Aphaenogaster praerelicta Temporal range: Late Oligocene - early Miocene PreꞒ Ꞓ O S D C P T J K Pg N ↓

Scientific classification
- Domain: Eukaryota
- Kingdom: Animalia
- Phylum: Arthropoda
- Class: Insecta
- Order: Hymenoptera
- Family: Formicidae
- Subfamily: Myrmicinae
- Genus: Aphaenogaster
- Species: †A. praerelicta
- Binomial name: †Aphaenogaster praerelicta De Andrade, 1995

= Aphaenogaster praerelicta =

- Genus: Aphaenogaster
- Species: praerelicta
- Authority: De Andrade, 1995

Extinct species of ant

Aphaenogaster praerelicta is an extinct species of ant in the subfamily Myrmicinae known from a solitary Late Oligocene to Early Miocene fossil found in Mexico. At the time of description A. praerelicta was one of three Aphaenogaster species known from Mexico.

==History and classification==
Aphaenogaster praerelicta is known from a solitary fossil insect which is an inclusion in a transparent chunk of Mexican amber along with three flies, two springtails, a wasp, and some pollen grains. Mexican amber is recovered from fossil bearing rocks in the Simojovel region of Chiapas, Mexico. The amber dates from between 22.5 million years old, representing the youngest sediments of the Balumtun Sandstone, and the 26 million year old La Quinta Formation. This age range straddles the boundary between the Late Oligocene and Early Miocene and is complicated by both formations being secondary deposits for the amber: the age range represents only the youngest that it might be. The amber was produced by either of two extinct Hymenaea species, Hymenaea mexicana or Hymenaea allendis, both of which were initially described from fossil flowers included in Mexican amber. The fossil is part of the amber collection of George Poinar Jr., which at the time of description, was housed at the University of California, Berkeley.

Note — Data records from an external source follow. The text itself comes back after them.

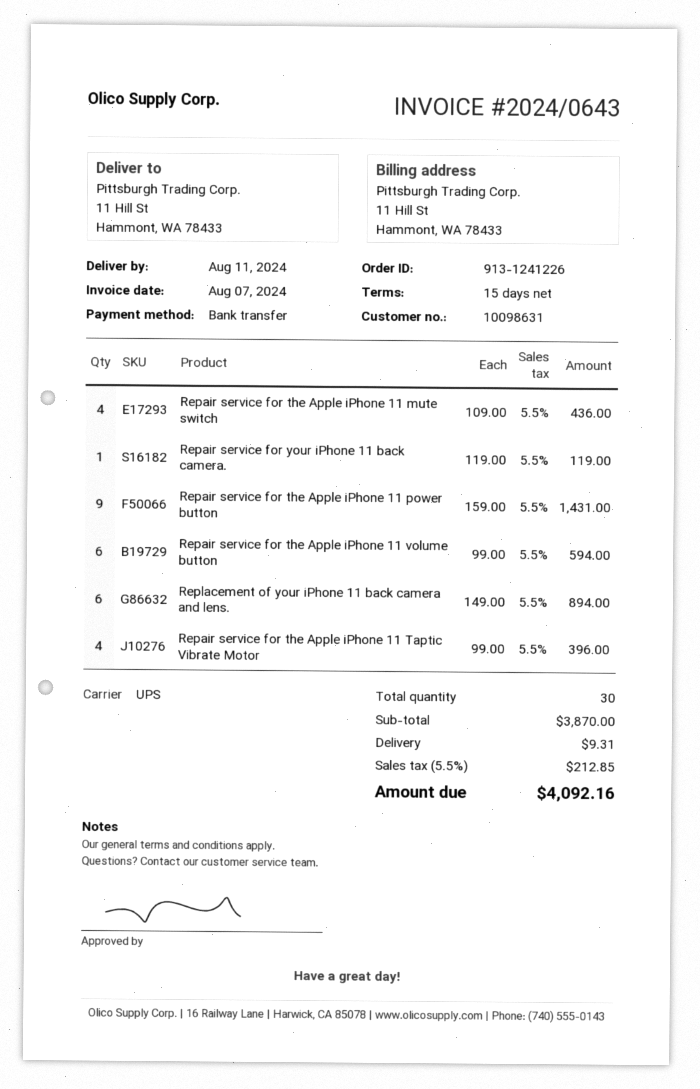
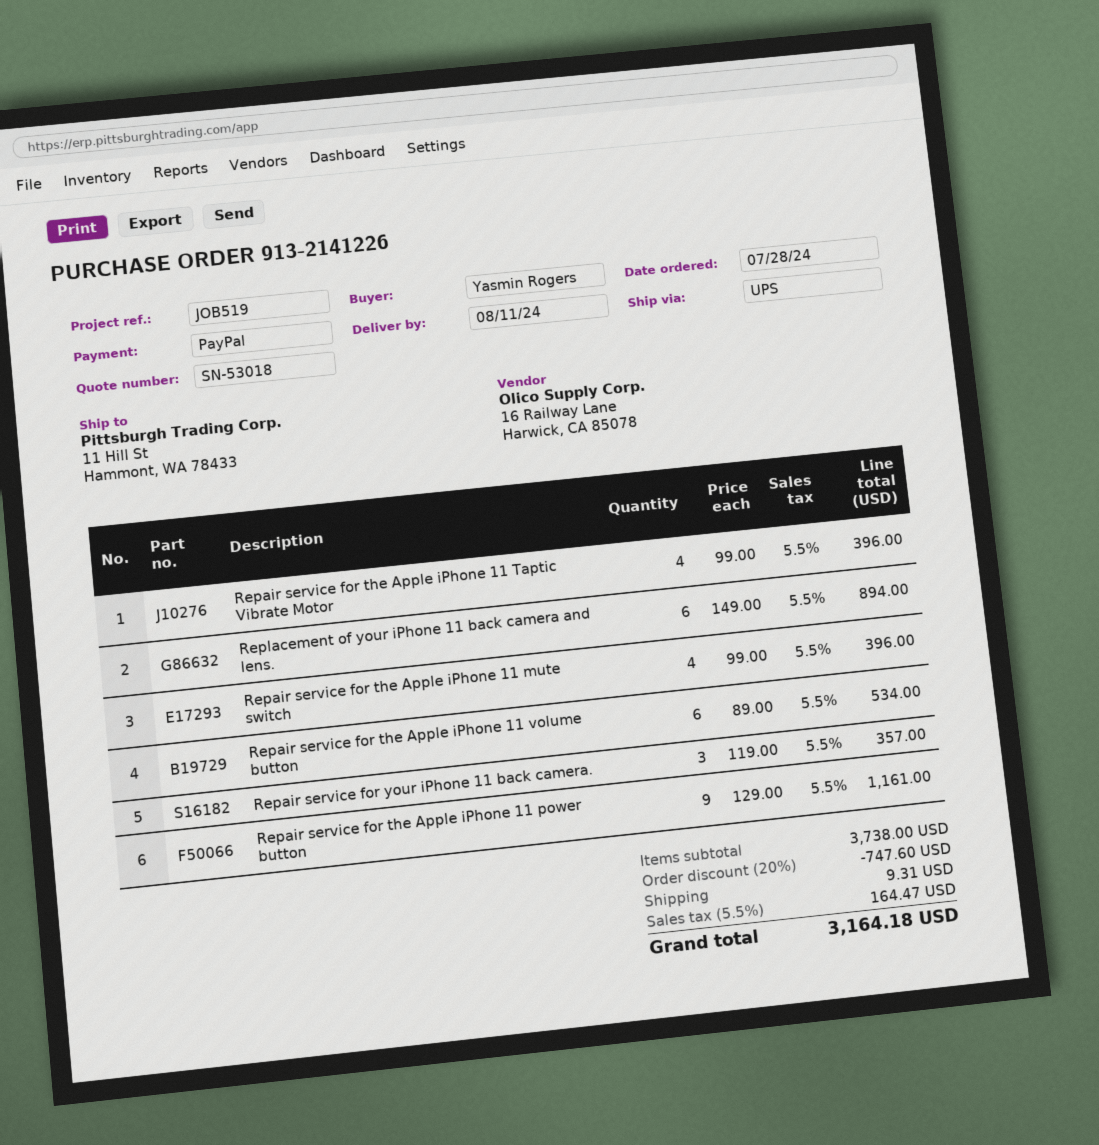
order number: 913-1241226 -> 913-2141226
payment method: bank transfer -> PayPal
Repair service for the Apple iPhone 11 mute switch: 4 x 109.00 = 436.00 -> 4 x 99.00 = 396.00
Repair service for your iPhone 11 back camera.: 1 x 119.00 = 119.00 -> 3 x 119.00 = 357.00
Repair service for the Apple iPhone 11 power button: 9 x 159.00 = 1431.00 -> 9 x 129.00 = 1161.00
Repair service for the Apple iPhone 11 volume button: 6 x 99.00 = 594.00 -> 6 x 89.00 = 534.00
subtotal: 3870.00 -> 3738.00
discount: none -> 20% = 747.60
tax: 5.5% = 212.85 -> 5.5% = 164.47
total: 4092.16 -> 3164.18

The fossil ant was first studied by paleoentomologist Maria De Andrade of the University of Basel. De Andrade's 1995 type description of the new species was published in the German journal Stuttgarter Beiträge zur Naturkunde. Serie B (Geologie und Paläontologie). The specific epithet praerelicta is a combination of the Latin "prae" meaning before and "relicta", the species name for the modern Aphaenogaster relicta of Haiti, to which A. praerelicta is most similar. A. praerelicta is one of two species described by De Andrade in the 1995 paper: the other species Aphaenogaster amphioceanica was found in Dominican amber. Three l species of Aphaenogaster are currently known from Mexico, the fossil A. praerelicta, A. ensifera and A. mexicana.

== Description ==
The Aphaenogaster praerelicta specimen is a well-preserved worker caste adult with an estimated body length of approximately 6.28 mm. The overall coloration of A. praerelicta is a brown tone, with the legs and posterior borders of the tergites shading slightly lighter. The body has numerous long thick hairs which range from fully erect to lying down against the exoskeleton. The head widens towards the posterior edge and lacks the "neck" which is seen in A. amphioceanica. While the hollows where the antennae were attached to the head capsule are small, the antennae of A. praerelicta are unknown, as they were lost before the specimen was entombed. The head capsule has numerous deep anatomizing ridges over which a strong reticulation is superimposed. The propodeum is notable in having two spines 0.6 mm long that point upwards and backwards and another set of spines at the humeral angle closer to the head. The combination of no "neck", short humeral spines and long posterior spines on the propodeum are unique. The character combination is similar to that of several modern North American species and A. relicta of Hati.